The [Vizier Clients](https://cloud.google.com/python/docs/reference/aiplatform/latest/google.cloud.aiplatform_v1.services.vizier_service).

In [None]:
vizier = aiplatform.gapic.VizierServiceClient(
    client_options = {"api_endpoint" : f"{REGION}-aiplatform.googleapis.com"}
)

Parameters:

In [None]:
PARENT = f"projects/{PROJECT_ID}/locations/{REGION}"

---
## The Problem

In real-world scenarios we have parameters we can control or atleast monitor.  But we don't always know the underlying system.  Why does this matter?  Well, that leaves us guessing what the best parameter values are to meet an objective, like minimum or maximum output.  Some scenarios like this:
- ML Hyperparameters
    - Best setting for hyperparameters to optimize accuracy (and minimize complexity...)
- AutoML
    - Best model type and setting for a given dataset
- System Design
    - Maximize speed while minimizing resource consumption
- Hardware Design
    - Minimize power consumption while maximizing performance
- Business Insights - The Pareto Frontier
    - optimal solution for minimizing cost while maximizing revenue

### The Knobs

Imagine we have two knobs (or 100) that can be adjusted:
- `knob_1` is [-5, 5]
- `knob_2` is [-5, 5]

In [None]:
knob_1 = np.arange(-5, 5, 0.1)
knob_2 = np.arange(-5, 5, 0.1)

### The Hidden Process(es)

We don't know the hidden processes but image we do in this case.  Here, functions defines a process.  If we knew these function then we could use calculus or numerical optimization to find the minimum/maximum values - but remember we dont know these functions.

In [None]:
def hidden_1(knob_1, knob_2):
    """
    This function has a global maximum and several local maxima.
    """
    x = knob_1
    y = knob_2
    return -(x**2 + y**2) * np.sin(x) * np.cos(0.5 * y) + 2

def hidden_2(knob_1, knob_2):
    """
    This function has a global maximum and a few local maxima.
    """
    x = knob_1
    y = knob_2
    return -(x**2 + y**2) * np.cos(0.5 * x) * np.sin(y) - 1

def hidden_3(knob_1, knob_2):
    """
    This function has a global minimum and several local minima.
    """
    x = knob_1
    y = knob_2
    return (x**2 + y**2) * np.sin(x) * np.sin(y)

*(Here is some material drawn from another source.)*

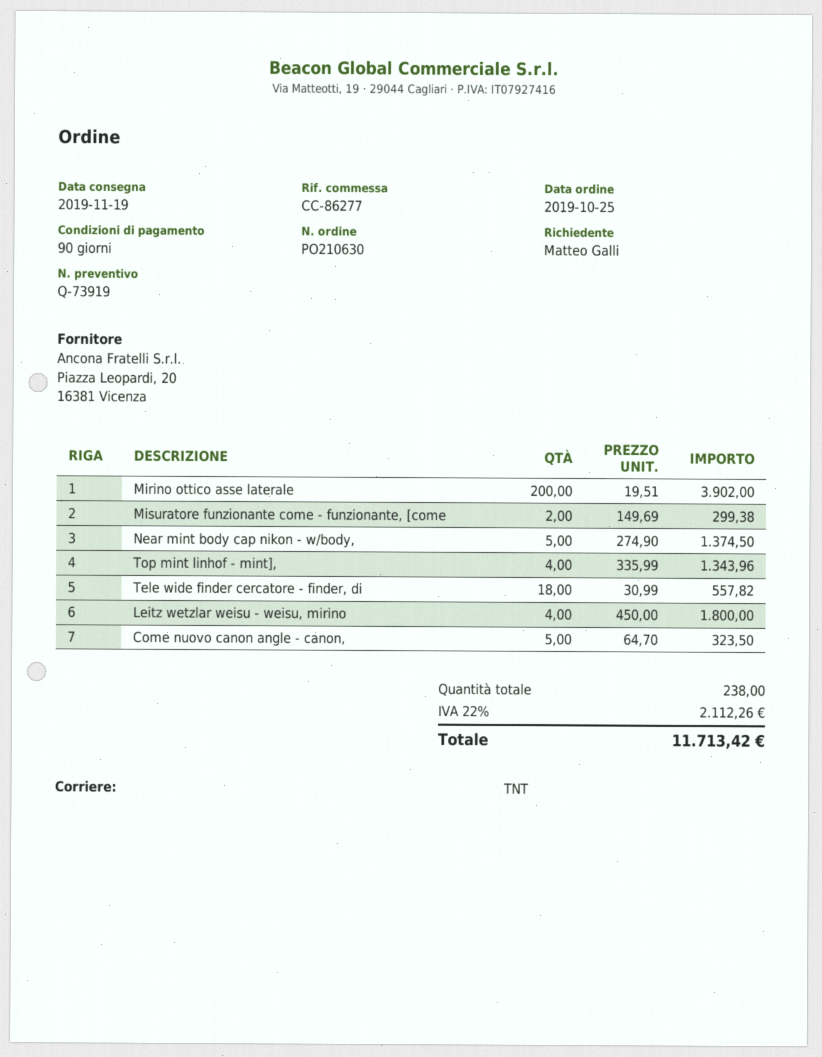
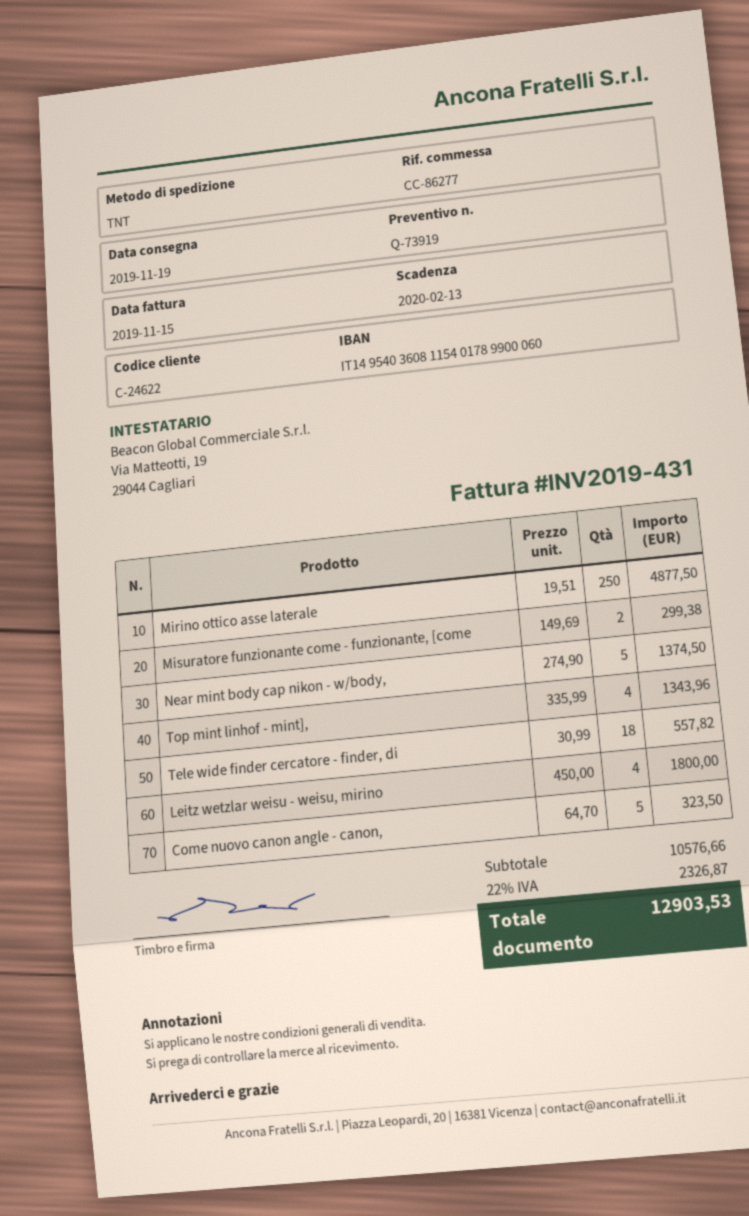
Mirino ottico asse laterale: 200 x 19.51 = 3902.00 -> 250 x 19.51 = 4877.50
tax: 22% = 2112.26 -> 22% = 2326.87
total: 11713.42 -> 12903.53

### Numerical Optimization: What We Wish We Could Do In Real Life!

In [None]:
answer_1 = scipy.optimize.minimize(lambda x: hidden_1(x[0], x[1]), x0 = [0, 0], bounds = [(-5, 5), (-5, 5)]).fun
answer_1

In [None]:
answer_2 = -1*scipy.optimize.minimize(lambda x: -1*hidden_2(x[0], x[1]), x0 = [0, 0], bounds = [(-5, 5), (-5, 5)]).fun
answer_2

In [None]:
answer_3 = -1*scipy.optimize.minimize(lambda x: -1*hidden_3(x[0], x[1]), x0 = [0, 0], bounds = [(-5, 5), (-5, 5)]).fun
answer_3

### Visualize The Hidden Process(es): If Only We Could!

In [None]:
# Create the meshgrid
X, Y = np.meshgrid(knob_1, knob_2)

# Create the surface plots
surface1 = go.Surface(x=X, y=Y, z=hidden_1(X, Y), colorscale="reds", name="Hidden 1 (Min)", visible=True, showscale=False)
surface2 = go.Surface(x=X, y=Y, z=hidden_2(X, Y), colorscale="blues", name="Hidden 2 (Max)", visible=True, showscale=False)
surface3 = go.Surface(x=X, y=Y, z=hidden_3(X, Y), colorscale="greens", name="Hidden 3 (Max)", visible=True, showscale=False)

In [None]:
# Create the figure with subplots
fig = make_subplots(
    rows=1, cols=3,
    specs=[[{"is_3d": True}, {"is_3d": True}, {"is_3d": True}]],
    subplot_titles=("Hidden 1 (Min)", "Hidden 2 (Max)", "Hidden 3 (Max)"),
)

# Create the surface plots and add them to the subplots
fig.add_trace(surface1, row=1, col=1)
fig.add_trace(surface2, row=1, col=2)
fig.add_trace(surface3, row=1, col=3)

# Update layout to add color bars to each subplot
fig.update_layout(
    scene1=dict(xaxis_title="Knob 1", yaxis_title="Knob 2", zaxis_title="Result"),
    scene2=dict(xaxis_title="Knob 1", yaxis_title="Knob 2", zaxis_title="Result"),
    scene3=dict(xaxis_title="Knob 1", yaxis_title="Knob 2", zaxis_title="Result"),
    autosize=False,
    width=1200,  # Adjust width as needed
    height=500,  # Adjust height as needed
)

# Display the plot
fig.show()

In [None]:
fig.show('png')

### Competing Objectives

To make things more difficult we might even need to simultaneously balance these hidden systems to find a combined minimum and maximum.   
Once these process are overlaid it show that their is a lot of nuiance in the combine solution:

In [None]:
# Create the figure and add the surfaces
fig = go.Figure(data=[surface1, surface2, surface3])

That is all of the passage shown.